__EXERCISE DIRECTIONS__:
The records that follow need to be printed exactly. Leave out each image.

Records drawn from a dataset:

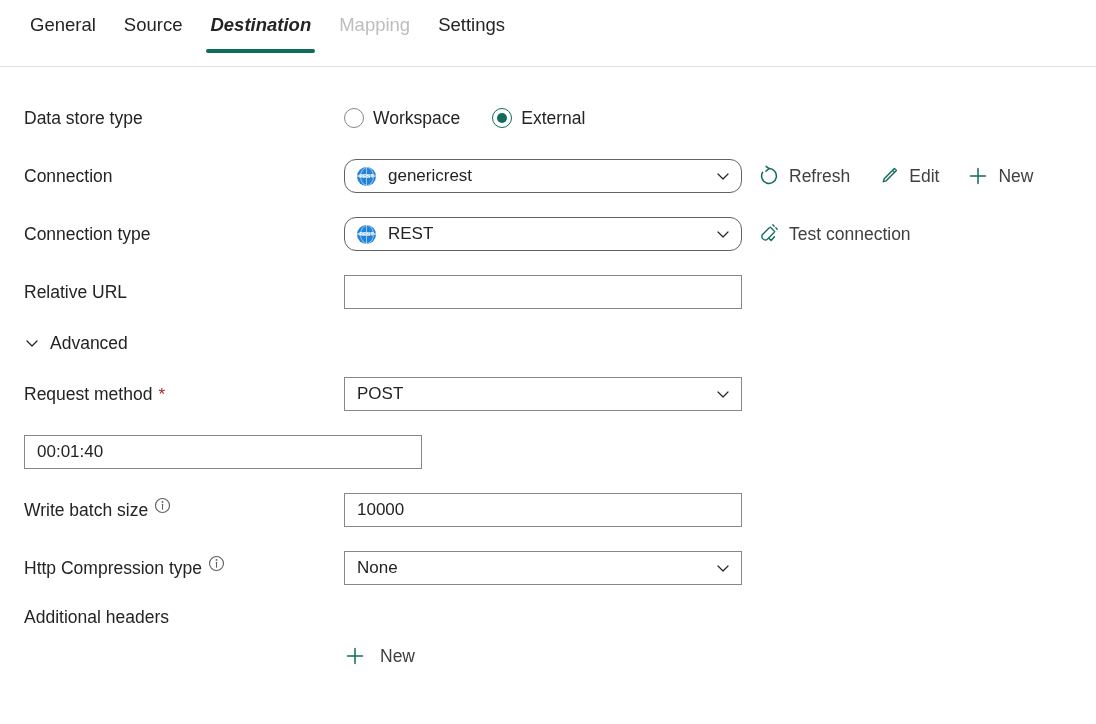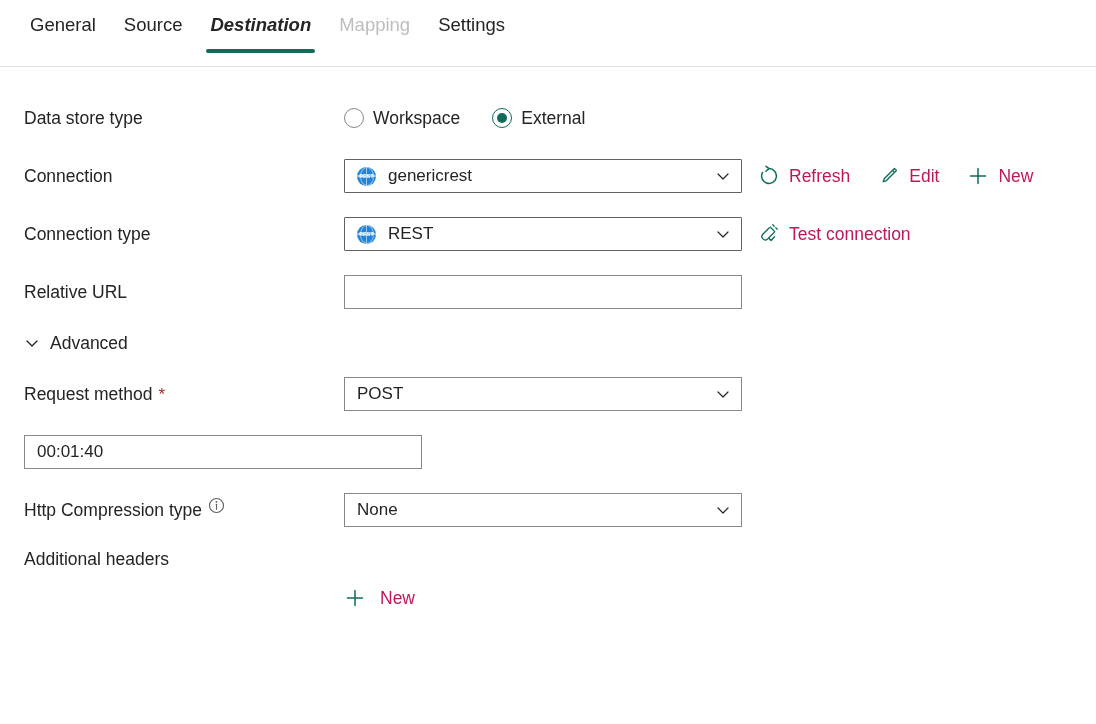--- a/index.html
+++ b/index.html
@@ -123,7 +123,7 @@
     color: #242424;
     position: relative;
   }
-  .field.rounded { border-radius: 1px; border-color: #616161; }
+  .field.rounded { border-radius: 12px; border-color: #616161; }
   .field .value { flex: 1 1 auto; white-space: nowrap; overflow: hidden; }
   .field .value.empty { color: #707070; }
 

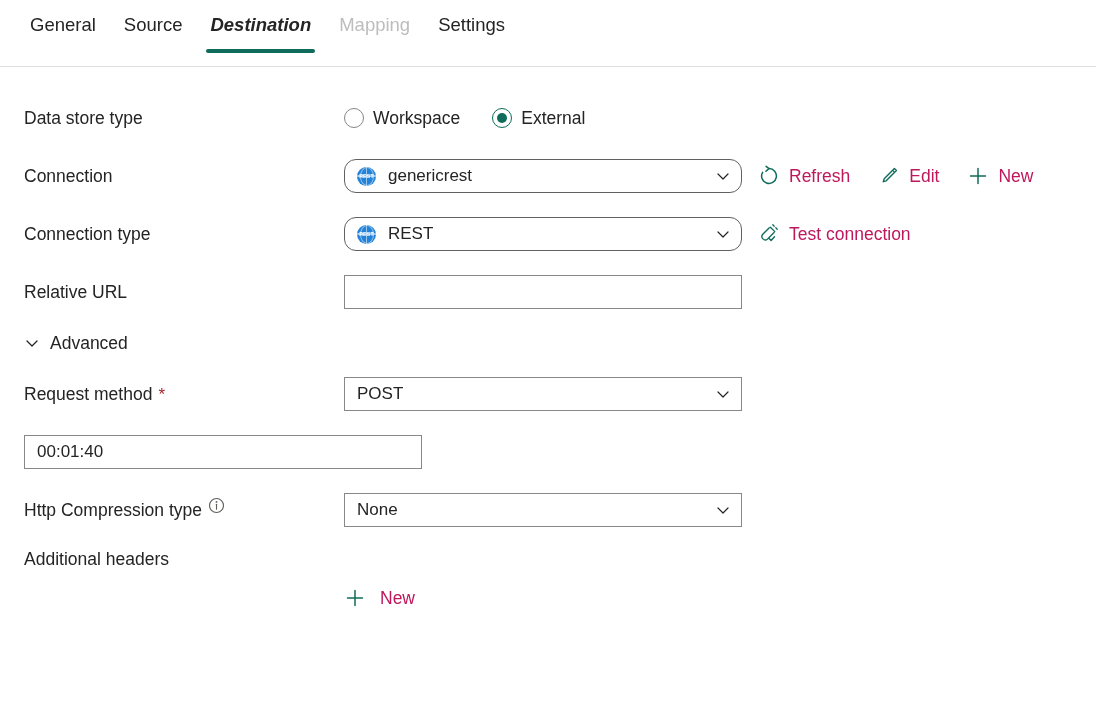--- a/index.html
+++ b/index.html
@@ -182,7 +182,7 @@
     align-items: center;
     gap: 9px;
     font-size: 17.5px;
-    color: #be185d;
+    color: #404040;
     cursor: pointer;
     background: none; border: none;
     padding: 2px 0;

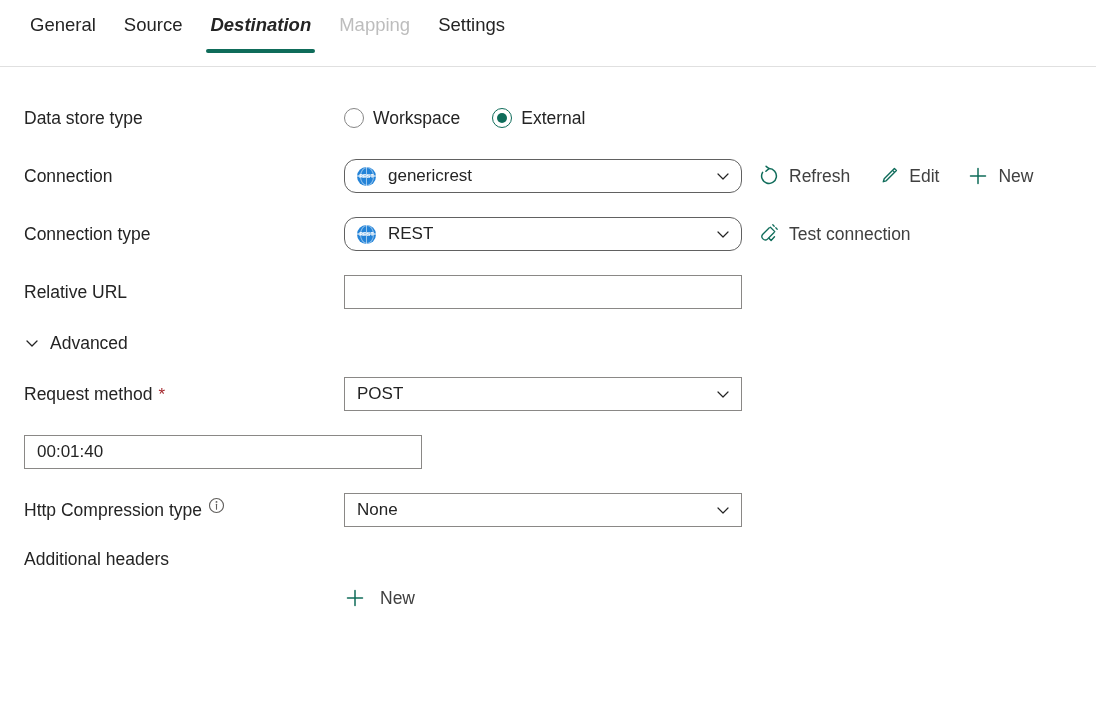--- a/index.html
+++ b/index.html
@@ -375,6 +375,23 @@
   </div>
 
 
+  <div class="row">
+    <div class="label">
+      <span>Write batch size</span>
+      <span class="info">
+        <svg viewBox="0 0 17 17" fill="none">
+          <circle cx="8.5" cy="8.5" r="7" stroke="#605e5c" stroke-width="1.1"></circle>
+          <circle cx="8.5" cy="4.9" r="0.95" fill="#605e5c"></circle>
+          <path d="M8.5 7.2v5.1" stroke="#605e5c" stroke-width="1.1" stroke-linecap="round"></path>
+        </svg>
+      </span>
+    </div>
+    <div class="control">
+      <div class="field">
+        <span class="value">10000</span>
+      </div>
+    </div>
+  </div>
 
   <div class="row">
     <div class="label">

__OUTPUT OF THE EXERCISE__:
--- a/index.html
+++ b/index.html
@@ -123,7 +123,7 @@
     color: #242424;
     position: relative;
   }
-  .field.rounded { border-radius: 1px; border-color: #616161; }
+  .field.rounded { border-radius: 12px; border-color: #616161; }
   .field .value { flex: 1 1 auto; white-space: nowrap; overflow: hidden; }
   .field .value.empty { color: #707070; }
 

--- a/index.html
+++ b/index.html
@@ -182,7 +182,7 @@
     align-items: center;
     gap: 9px;
     font-size: 17.5px;
-    color: #be185d;
+    color: #404040;
     cursor: pointer;
     background: none; border: none;
     padding: 2px 0;

--- a/index.html
+++ b/index.html
@@ -375,6 +375,23 @@
   </div>
 
 
+  <div class="row">
+    <div class="label">
+      <span>Write batch size</span>
+      <span class="info">
+        <svg viewBox="0 0 17 17" fill="none">
+          <circle cx="8.5" cy="8.5" r="7" stroke="#605e5c" stroke-width="1.1"></circle>
+          <circle cx="8.5" cy="4.9" r="0.95" fill="#605e5c"></circle>
+          <path d="M8.5 7.2v5.1" stroke="#605e5c" stroke-width="1.1" stroke-linecap="round"></path>
+        </svg>
+      </span>
+    </div>
+    <div class="control">
+      <div class="field">
+        <span class="value">10000</span>
+      </div>
+    </div>
+  </div>
 
   <div class="row">
     <div class="label">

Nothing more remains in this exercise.